| Supplied material |
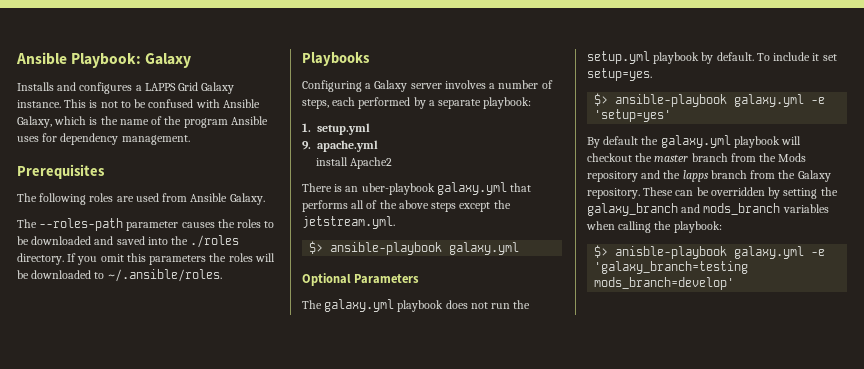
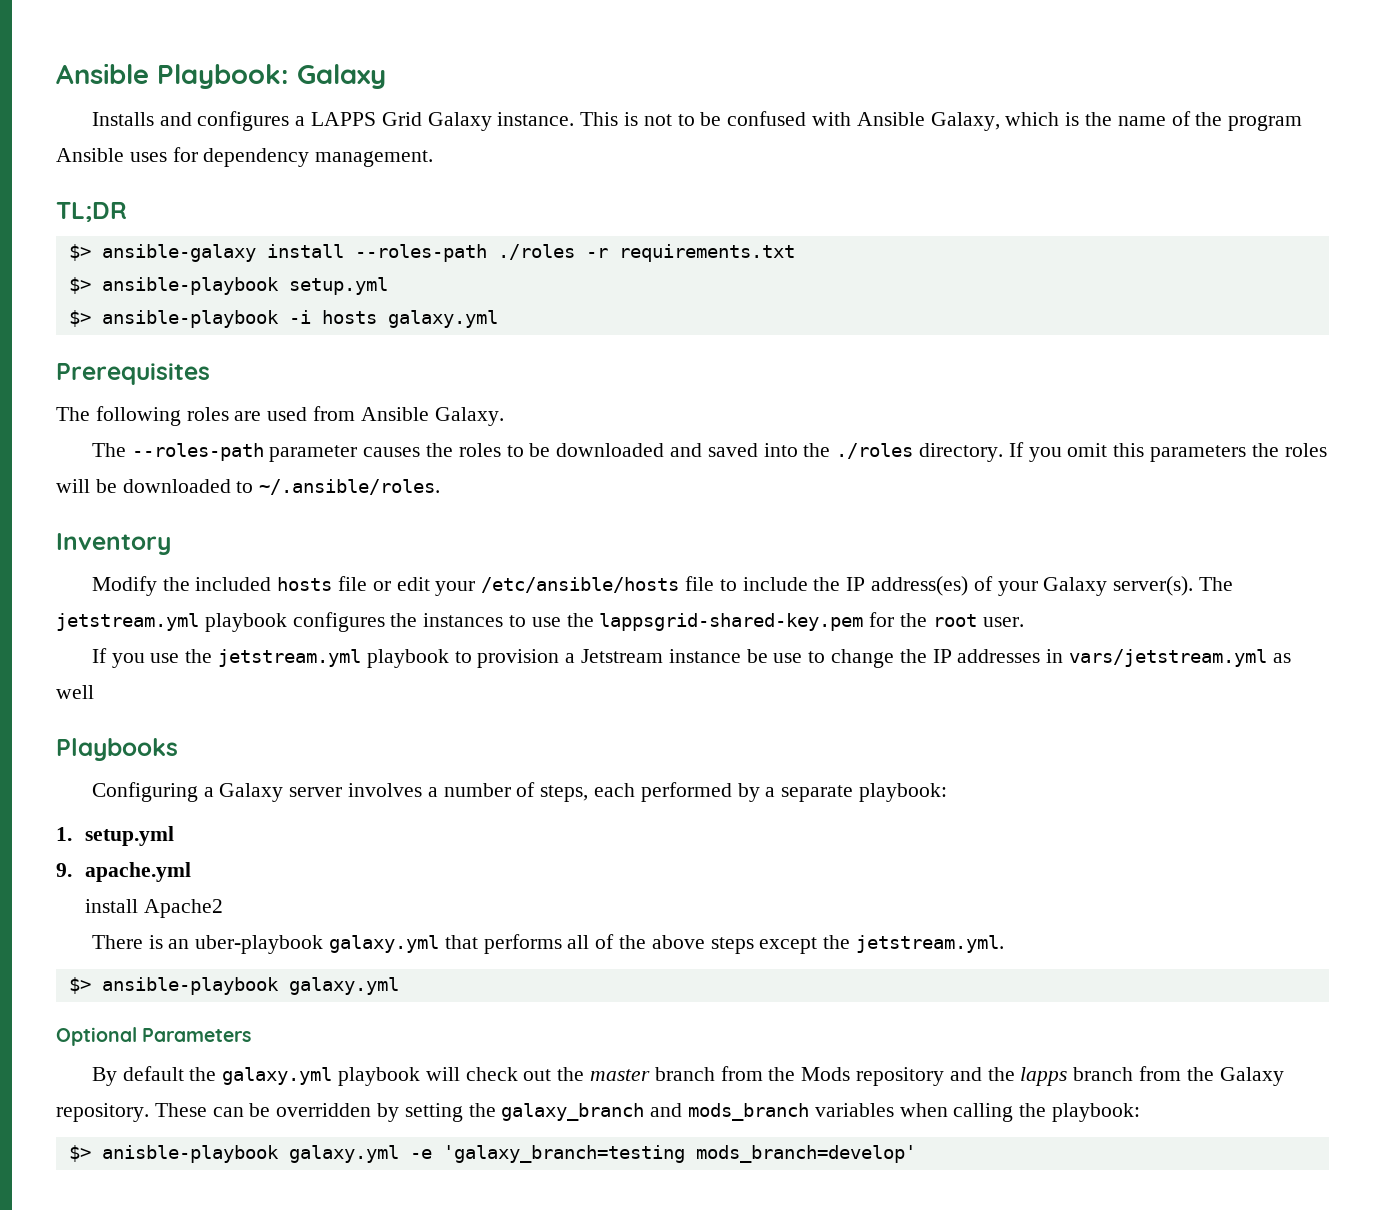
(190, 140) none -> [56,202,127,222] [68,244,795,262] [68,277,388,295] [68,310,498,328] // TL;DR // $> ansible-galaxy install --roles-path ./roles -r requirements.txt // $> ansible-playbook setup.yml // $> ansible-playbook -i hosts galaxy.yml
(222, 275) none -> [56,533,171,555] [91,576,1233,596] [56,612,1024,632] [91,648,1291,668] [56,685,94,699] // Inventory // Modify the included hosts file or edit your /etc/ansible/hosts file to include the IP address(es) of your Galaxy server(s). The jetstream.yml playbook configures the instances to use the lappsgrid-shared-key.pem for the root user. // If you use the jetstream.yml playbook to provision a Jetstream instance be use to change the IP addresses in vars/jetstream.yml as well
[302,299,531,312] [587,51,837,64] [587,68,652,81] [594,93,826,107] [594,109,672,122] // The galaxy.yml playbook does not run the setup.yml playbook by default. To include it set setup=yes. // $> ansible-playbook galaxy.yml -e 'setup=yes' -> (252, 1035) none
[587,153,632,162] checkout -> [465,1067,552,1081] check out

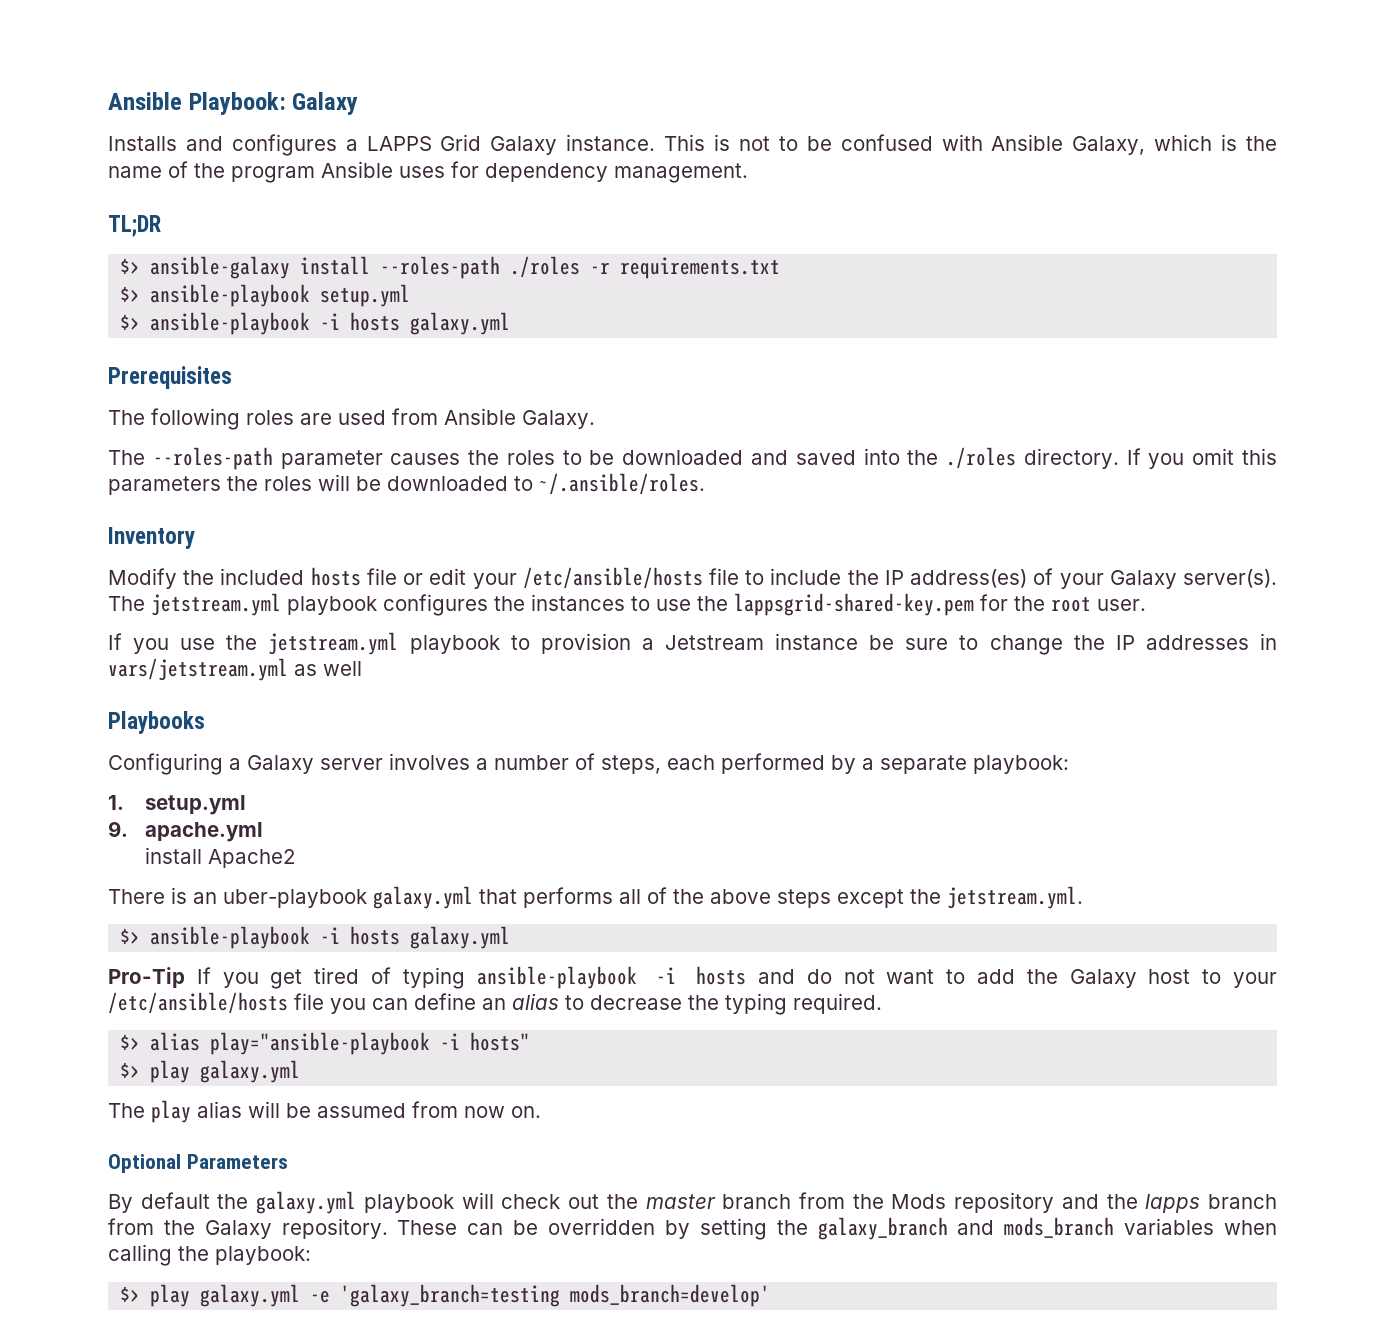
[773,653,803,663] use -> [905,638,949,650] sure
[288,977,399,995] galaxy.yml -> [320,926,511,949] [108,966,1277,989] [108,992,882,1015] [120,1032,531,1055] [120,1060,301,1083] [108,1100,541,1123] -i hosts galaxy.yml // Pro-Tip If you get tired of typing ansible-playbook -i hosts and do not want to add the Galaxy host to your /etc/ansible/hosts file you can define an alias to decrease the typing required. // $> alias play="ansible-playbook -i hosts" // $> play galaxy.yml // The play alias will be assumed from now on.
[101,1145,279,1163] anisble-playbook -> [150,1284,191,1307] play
---
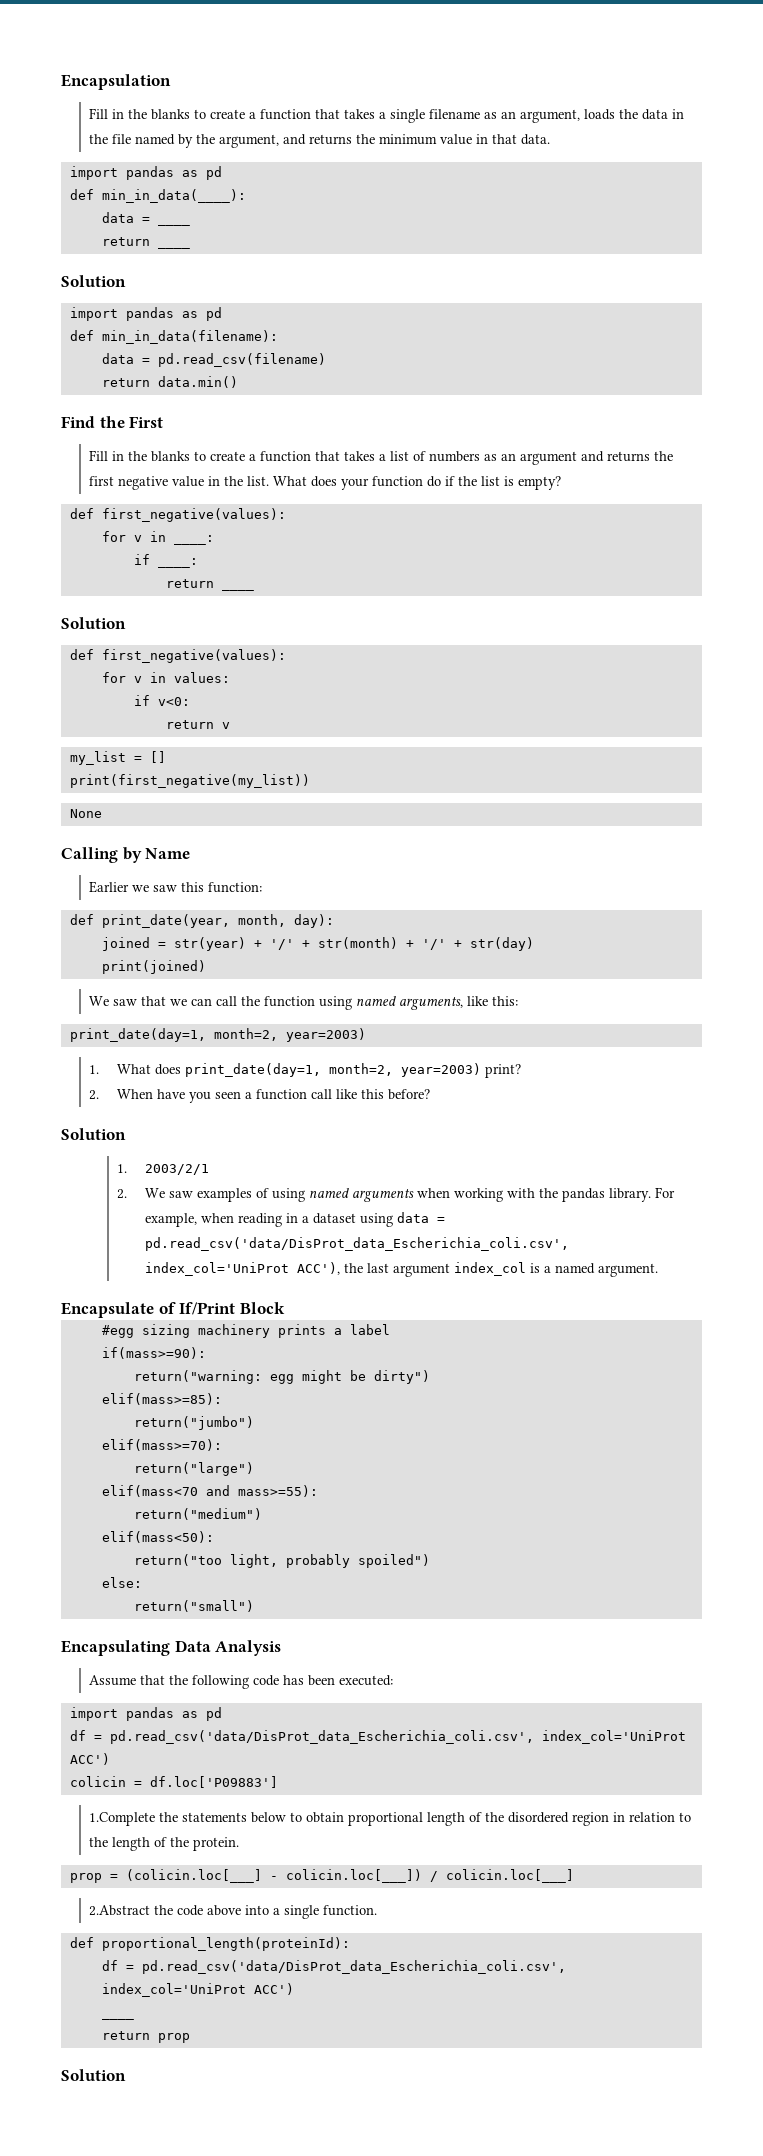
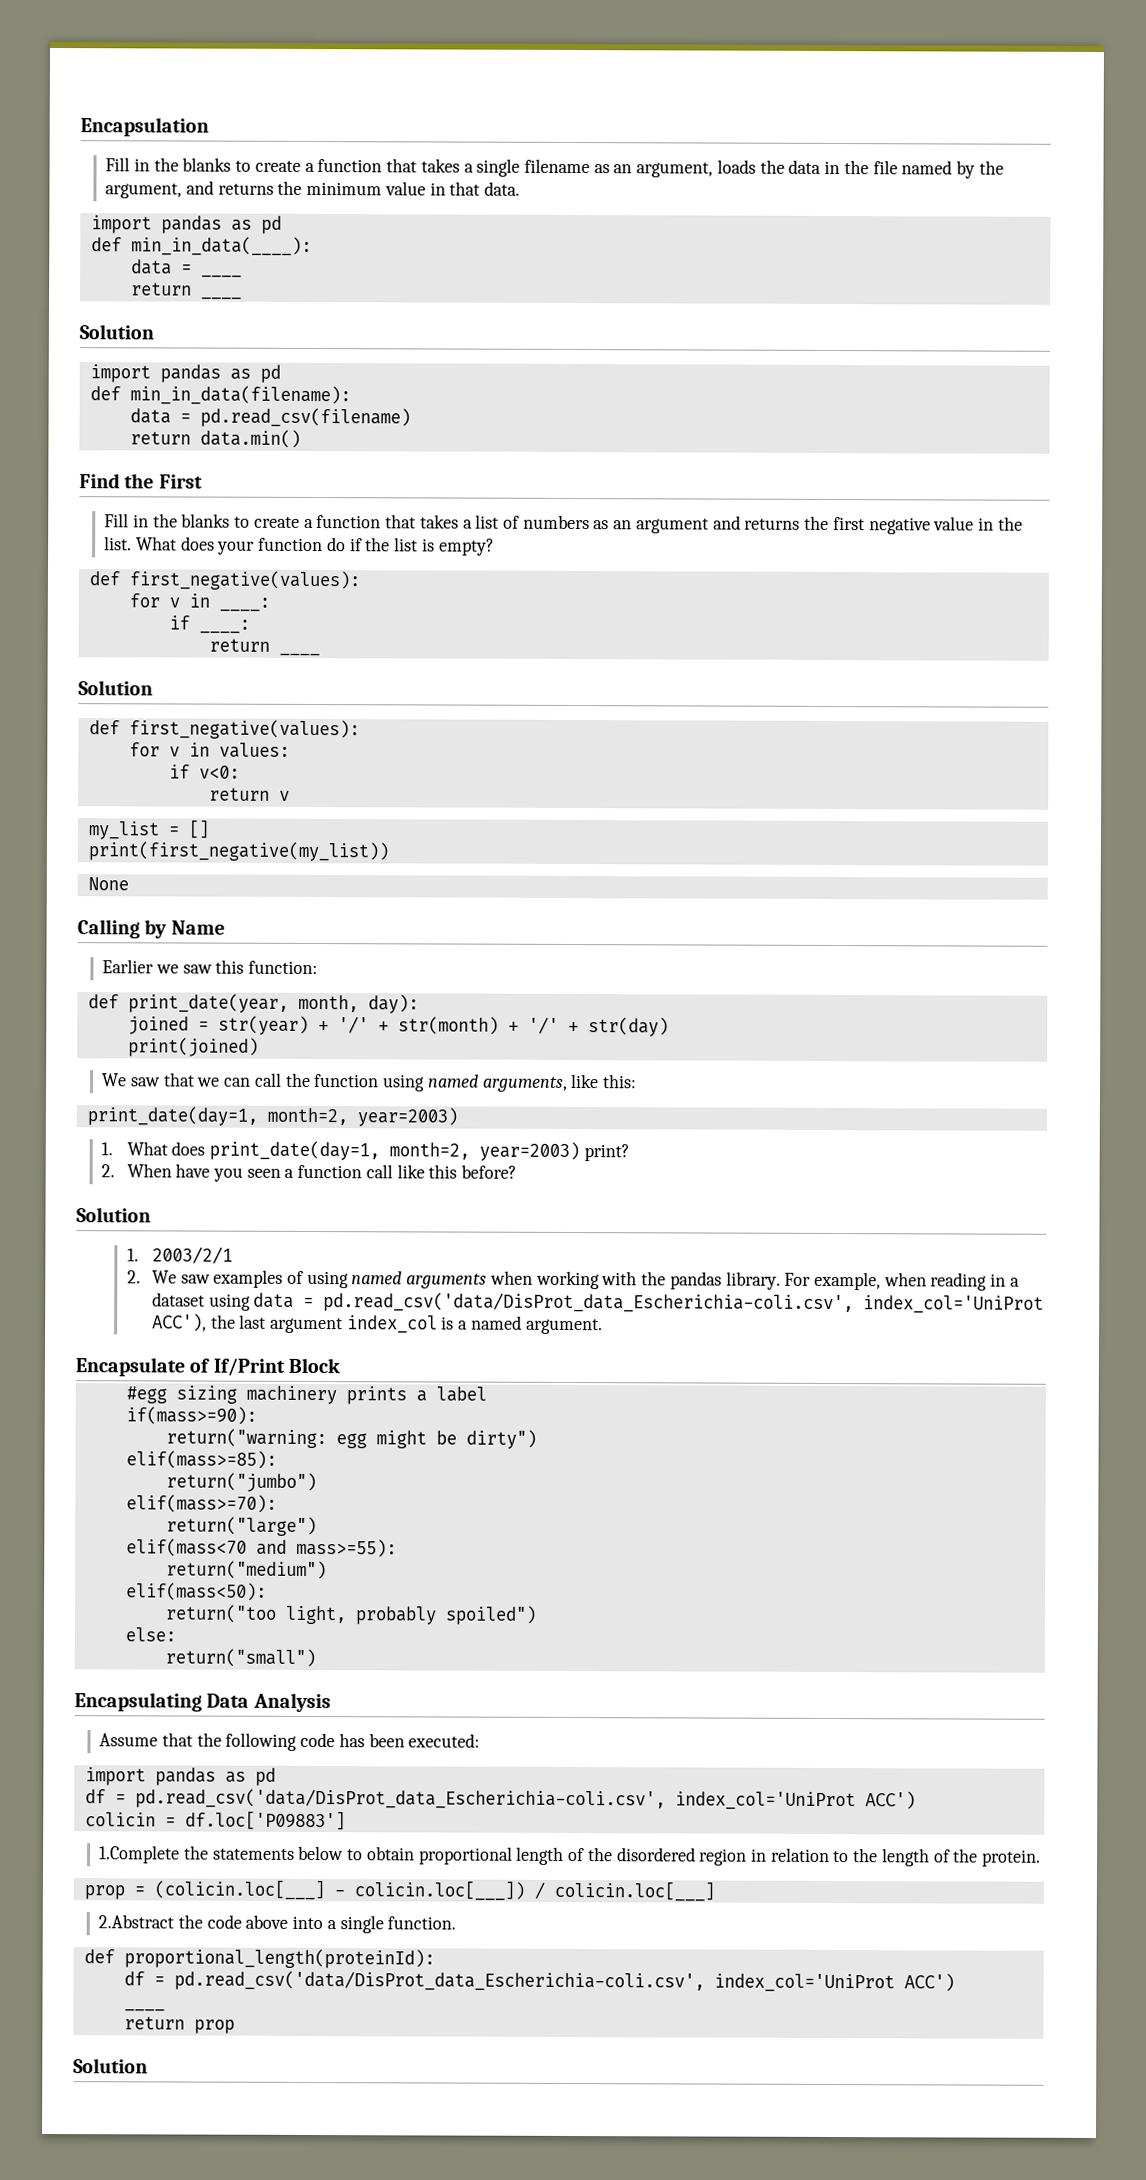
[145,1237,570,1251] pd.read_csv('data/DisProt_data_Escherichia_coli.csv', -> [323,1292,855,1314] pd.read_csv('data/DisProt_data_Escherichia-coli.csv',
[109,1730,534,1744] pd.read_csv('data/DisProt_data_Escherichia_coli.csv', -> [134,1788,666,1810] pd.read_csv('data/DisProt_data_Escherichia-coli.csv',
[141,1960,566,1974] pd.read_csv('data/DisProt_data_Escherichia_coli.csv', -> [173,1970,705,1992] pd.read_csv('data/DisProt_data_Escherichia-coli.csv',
---
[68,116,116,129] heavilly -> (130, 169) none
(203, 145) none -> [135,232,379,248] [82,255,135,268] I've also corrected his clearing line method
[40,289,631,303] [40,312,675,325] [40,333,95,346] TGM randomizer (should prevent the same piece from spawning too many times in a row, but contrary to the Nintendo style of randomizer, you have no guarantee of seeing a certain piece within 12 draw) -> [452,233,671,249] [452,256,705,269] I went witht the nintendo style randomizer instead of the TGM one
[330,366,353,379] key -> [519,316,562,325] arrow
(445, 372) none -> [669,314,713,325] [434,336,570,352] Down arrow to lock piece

| About this exercise |
Extract from the material all lines containing the string "playbook".

| Problem solution |
(190, 140) none -> [56,202,127,222] [68,244,795,262] [68,277,388,295] [68,310,498,328] // TL;DR // $> ansible-galaxy install --roles-path ./roles -r requirements.txt // $> ansible-playbook setup.yml // $> ansible-playbook -i hosts galaxy.yml
(222, 275) none -> [56,533,171,555] [91,576,1233,596] [56,612,1024,632] [91,648,1291,668] [56,685,94,699] // Inventory // Modify the included hosts file or edit your /etc/ansible/hosts file to include the IP address(es) of your Galaxy server(s). The jetstream.yml playbook configures the instances to use the lappsgrid-shared-key.pem for the root user. // If you use the jetstream.yml playbook to provision a Jetstream instance be use to change the IP addresses in vars/jetstream.yml as well
[302,299,531,312] [587,51,837,64] [587,68,652,81] [594,93,826,107] [594,109,672,122] // The galaxy.yml playbook does not run the setup.yml playbook by default. To include it set setup=yes. // $> ansible-playbook galaxy.yml -e 'setup=yes' -> (252, 1035) none
[288,977,399,995] galaxy.yml -> [320,926,511,949] [108,966,1277,989] [108,992,882,1015] [120,1032,531,1055] [120,1060,301,1083] [108,1100,541,1123] -i hosts galaxy.yml // Pro-Tip If you get tired of typing ansible-playbook -i hosts and do not want to add the Galaxy host to your /etc/ansible/hosts file you can define an alias to decrease the typing required. // $> alias play="ansible-playbook -i hosts" // $> play galaxy.yml // The play alias will be assumed from now on.
[101,1145,279,1163] anisble-playbook -> [150,1284,191,1307] play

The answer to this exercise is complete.